I towelled willow one night to check her over and she was so mad that when I offered her a treat afterwards, she took it only so she could throw back at me. No joke. And the next day- she acted like nothing happened. 

And when I got grey- bonding was a terrible task. He isn't really interested in humans and trying to force the love on him did not make him hate me but he only did it cause he had to. It took five months to "tame" him. And really. I can't touch him. He will fly to me and that's on his terms only.

You aren't doing anything wrong. You are trying. He doesn't know you are okay to interact with. If you are expecting him to just start coming to you... It won't happen bc he doesn't know you are okay. 

It takes time. And if you don't put yourself out there- storm will never know you are one of the good guys. 

Another thing to think about is some birds prefer the other sex. I'm willows care taker and Kevin hardly ever sees her but he is in the room- she goes to him before me. 

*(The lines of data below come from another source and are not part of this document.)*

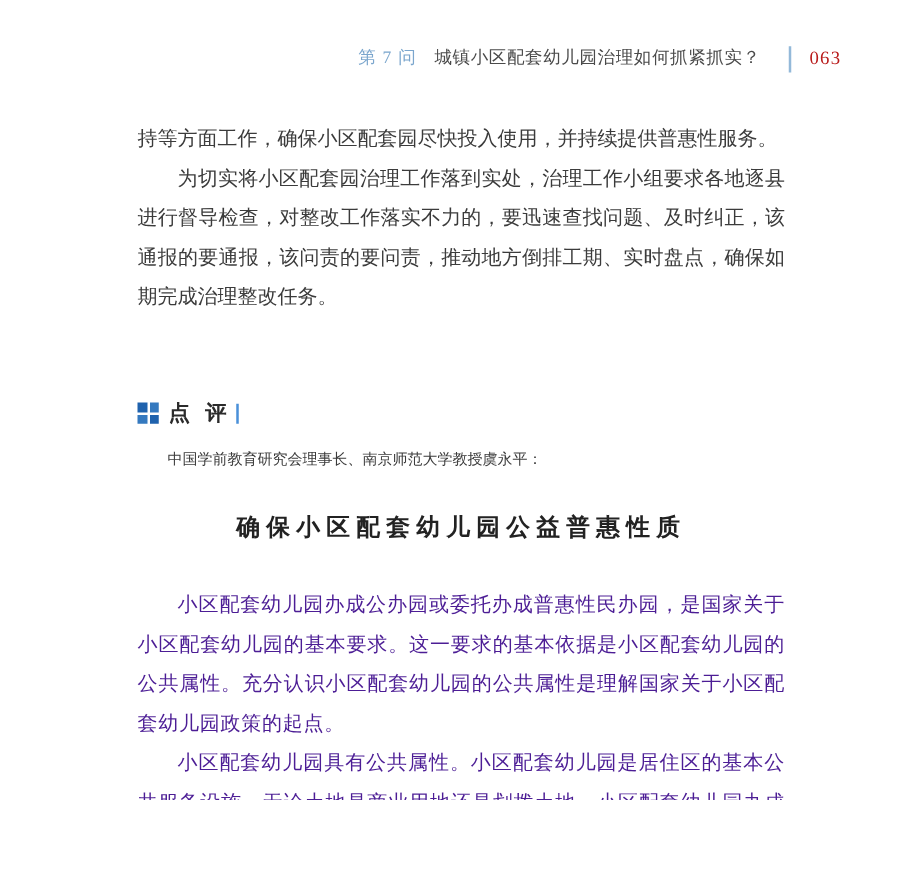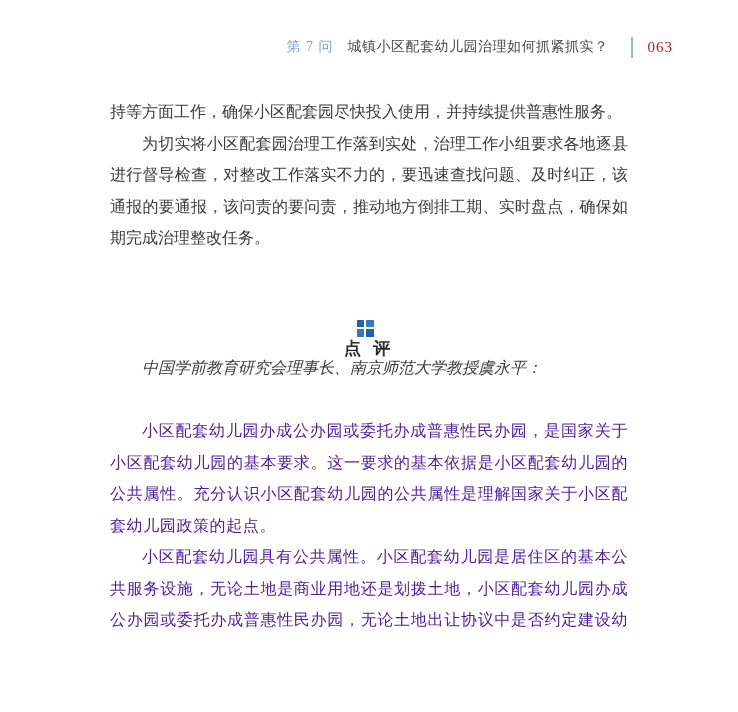--- a/index.html
+++ b/index.html
@@ -55,7 +55,6 @@
     display: flex;
     align-items: center;
     height: 22px;
-    flex-direction: column;
   }
   .grid-icon {
     width: 17px; height: 17px;

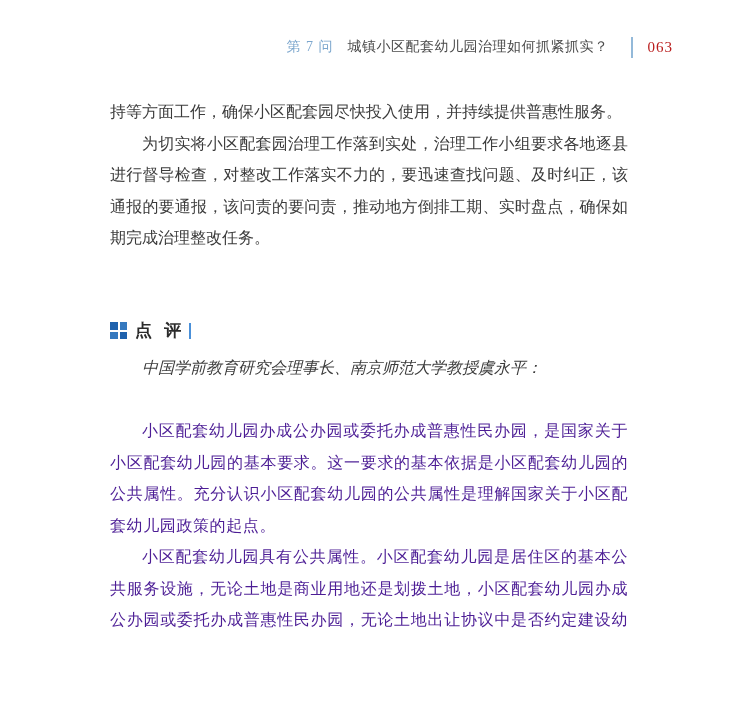--- a/index.html
+++ b/index.html
@@ -82,11 +82,10 @@
   
   .expert-line {
     margin-top: 10px;
-    font-size: 16px;
+    font-size: 12px;
     line-height: 31.5px;
     text-indent: 2em;
     color: #3b3b3b;
-    font-style: italic;
   }
   .commentary-heading {
     margin-top: 26px;

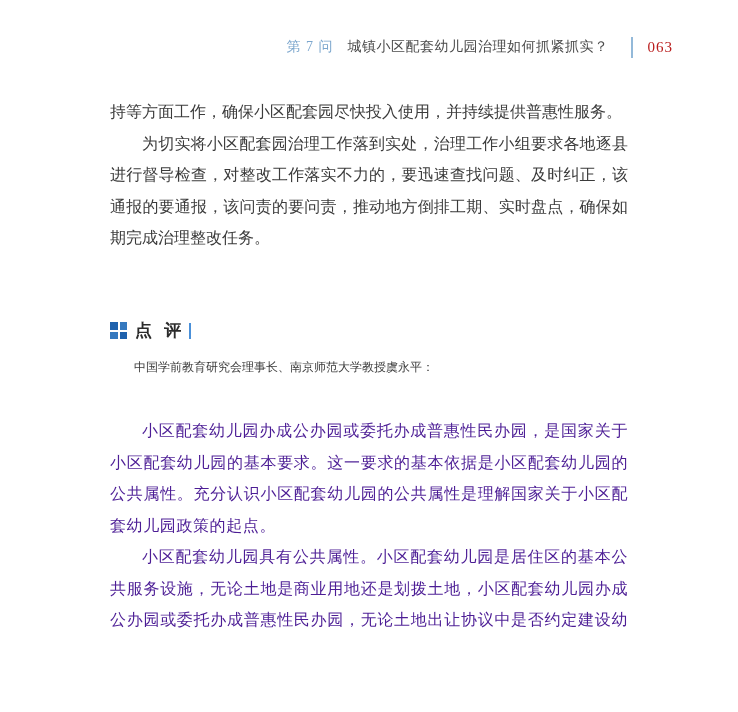--- a/index.html
+++ b/index.html
@@ -136,6 +136,7 @@
 
     <p class="expert-line">中国学前教育研究会理事长、南京师范大学教授虞永平：</p>
 
+    <h2 class="commentary-heading">确保小区配套幼儿园公益普惠性质</h2>
 
     <p class="commentary-para first">小区配套幼儿园办成公办园或委托办成普惠性民办园，是国家关于小区配套幼儿园的基本要求。这一要求的基本依据是小区配套幼儿园的公共属性。充分认识小区配套幼儿园的公共属性是理解国家关于小区配套幼儿园政策的起点。</p>
     <p class="commentary-para">小区配套幼儿园具有公共属性。小区配套幼儿园是居住区的基本公共服务设施，无论土地是商业用地还是划拨土地，小区配套幼儿园办成公办园或委托办成普惠性民办园，无论土地出让协议中是否约定建设幼儿园，小</p>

Sometimes it's just a preference. Dont beat yourself up about it.


----------



## MeanneyFids (Aug 24, 2010)

he may have been tame, some birds do not react to change well so he could be reacting badly to that and should settle down. remember, some birds can take weeks to even months to settle completely in a new home. he may just not like change well


----------



## bjknight93 (Nov 13, 2011)

Well if birds didn't forgive, then how would birds like Allie still trust humans?

It is possible that Storm isn't a people bird..Taz is like that. He prefers to be left alone, but will step up when we ask him to. If it was up to him he would be with birds and never see a human for all his life. But we have still learned to love him. Sure it's a little disappointing knowing that my bird doesn't want to have a connection with me like my others do, but we still love him. And if Storm turns out to be that case you will love him too. 

Admittedly, I haven't put all that much effort into taming Taz. But this is because he is tame in a sense..but too much human contact makes him extremely stressed out. To the point he is panting. So, I prefer to have a manageable relationship for now so that I don't have to stress him so often.


----------



## enigma731 (Aug 12, 2011)

You've only had him a few weeks, right? Give it lots more time. I don't see anything alarming in what you're doing, and his reactions seem pretty normal to me.  We've all done things that have freaked our birds out. It's just part of being a parront.


----------



## moonchild (Jul 29, 2012)

Thanks guys, it's good to know I'm not doing anything horrible to him. I mean, I feel like I sort of have because I scared him...I know it's possible for abused birds to trust again, but can they ever trust their abusers? I know I never abused him, but I frightened him, on a couple of occasions. To him, it might be one and the same. If we were already bonded and he knew I was okay, then I know he would forgive something like toweling. But I did that to him before gaining his trust. I suppose I should look on the bright side -- he'll come to me for treats. Maybe eventually it'll be more.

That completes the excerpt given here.